I dont find the link between the south and the crown all that surprising in 1776. It was the greatest concentration of british influence, there was a greater interdependence on textiles and trade...fiscal realities. Not surprising based on the facts of the day. I also dont find the race riots that occurred in the northern cities from 1900-1930 all that surprising. Its just part of history.
And I think its fine to have discussions on race and racism as historical realities. Great opportunities to learn. Sadly...some ****head will seize on the opportunity to try to capitalize today on the fact that in 1850, Asians in California were treated as slaves, not allowed to associate with non-Asians, couldnt marry, couldnt own proeprty, etc. Modern California doesnt own the actions of historical California. But you know...next thing you know people will be demanding the flag of California be changed...
Sure I have - that flag was raised in 1961, and it's not a coincidence that the raising of a Confederate battle flag occurred during a bitter battle over civil rights for blacks. You have to be willfully ignorant to conclude that the events are mere coincidences, and especially given the fact that the same flag was adopted by other states and by white racists opposing civil rights and fighting to maintain white supremacy. Those events are all related, part of the history of that flag.
The alternative explanation is the flag was raised to honor the Southern heritage or some such nonsense, and that might fly if the Confederate battle flag was raised to commemorate some event and then removed after a week, a month, even a year, but it stayed for DECADES, an historical artifact, flying over the State's Capitol.
And we have to assume that the white leaders who raised that flag had the support of 'the [white] people' in those states, because they elected white leaders who defended white supremacy and Jim Crow for DECADES. You're asking me to believe that gutless politicians who have always pandered to voters were somehow acting contrary to the will of the majority of their constituents, and there is simply NO evidence that is the case.

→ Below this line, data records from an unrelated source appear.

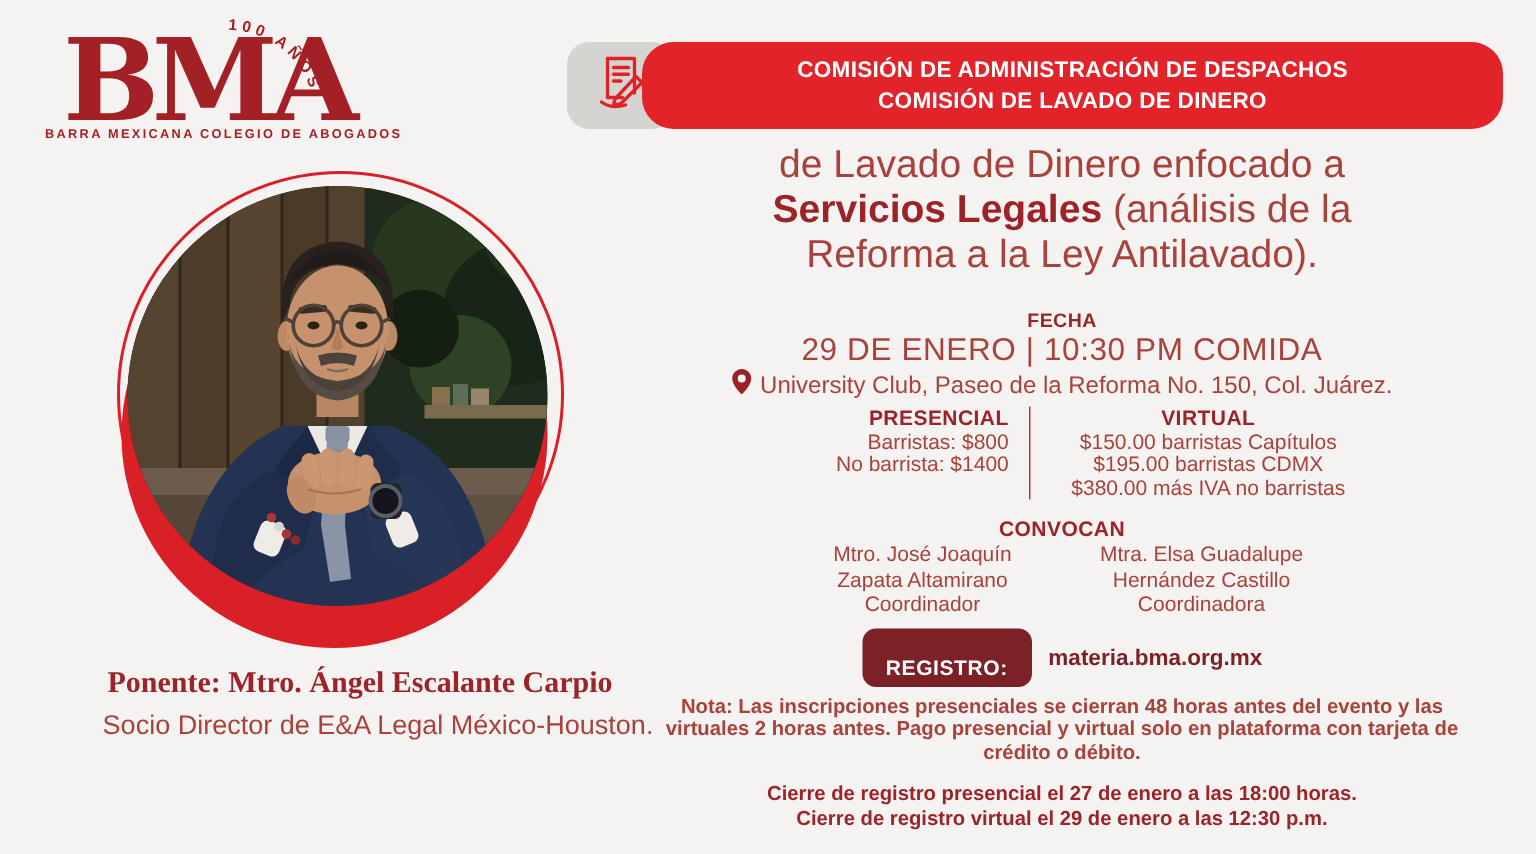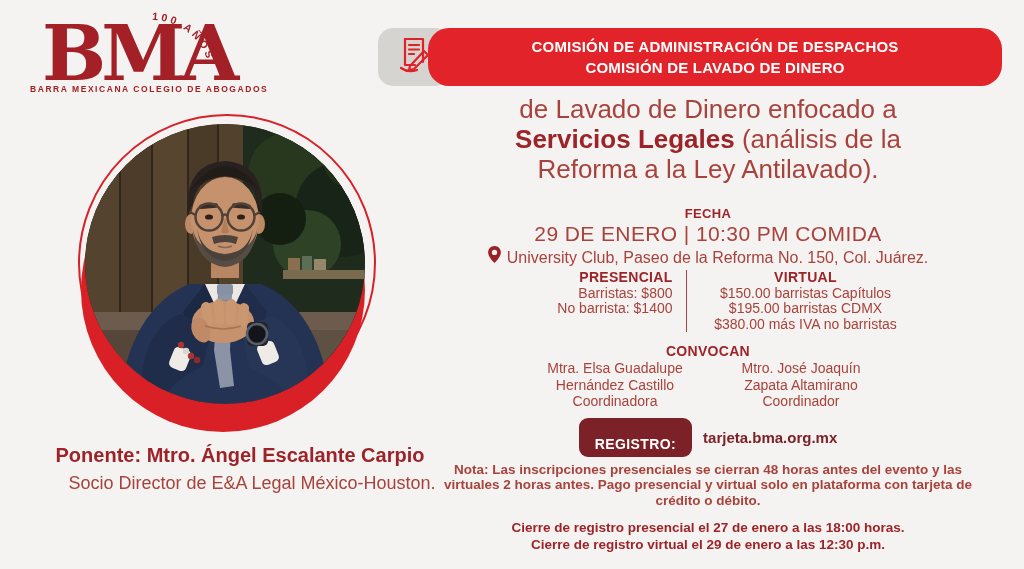"Mtra. Elsa Guadalupe Hernández Castillo" div.convocan-person { order: before "Mtro. José Joaquín Zapata Altamirano" -> after "Mtro. José Joaquín Zapata Altamirano" }
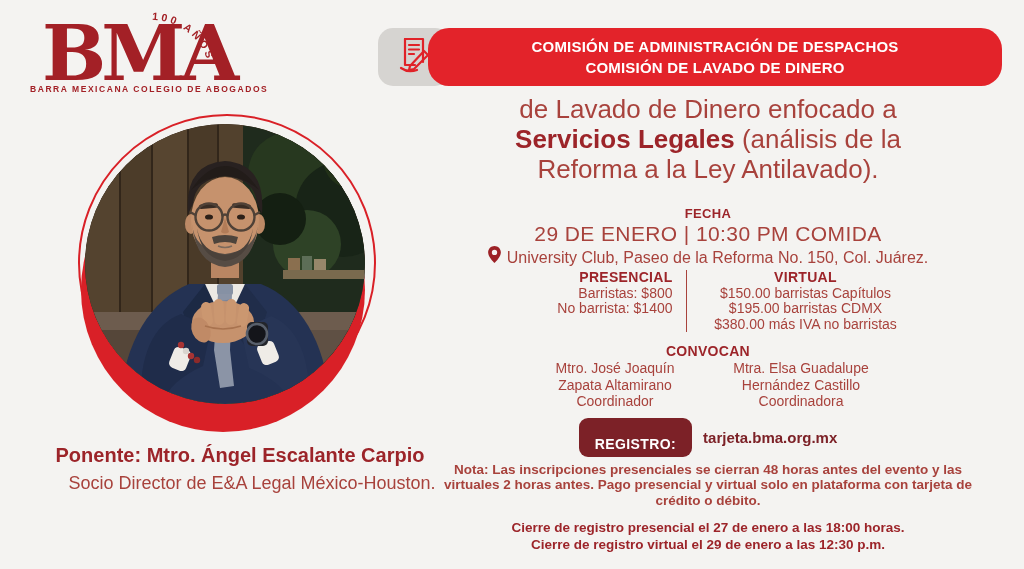"tarjeta.bma.org.mx" div.registro-url { text: tarjeta.bma.org.mx -> materia.bma.org.mx }
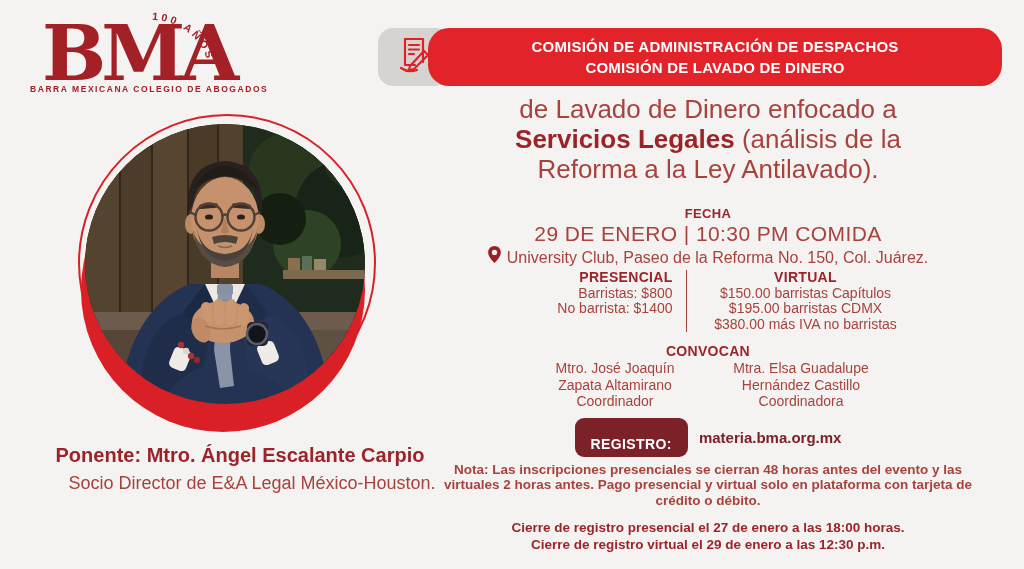"Ponente: Mtro. Ángel Escalante Carpio" .speaker-name { font-family: none -> Liberation Serif, serif }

I can acknowledge what that flag might mean to some people all day long and it won't change the fact that it was a mostly obscure flag until the civil rights battles started, and that the leaders of the movement against civil rights for their black residents raised that flag as their symbol of protest. That some might honor their dead relatives with it doesn't change that in 2015 that flag has been adopted as a symbol for white supremacists, same as it was the symbol for white supremacists occupying the highest state offices in the 1950s and 1960s.
OK, accepting your premise, then as this transformation of the symbol takes place, would you suggest that white, blue eyed, blonde Germans raise the flag and then ask Jewish residents to accept that when THEY raise the flag on the State Capitol, it means peace? Come one. Those Jewish residents would have known friends or family members slaughtered, millions of them in total, under that banner. No one with the slightest respect for Jews and the pain of that recent history would fly that flag and expect them to understand that it no longer means hate and a desire to wipe them off the face of the earth, but peace and love.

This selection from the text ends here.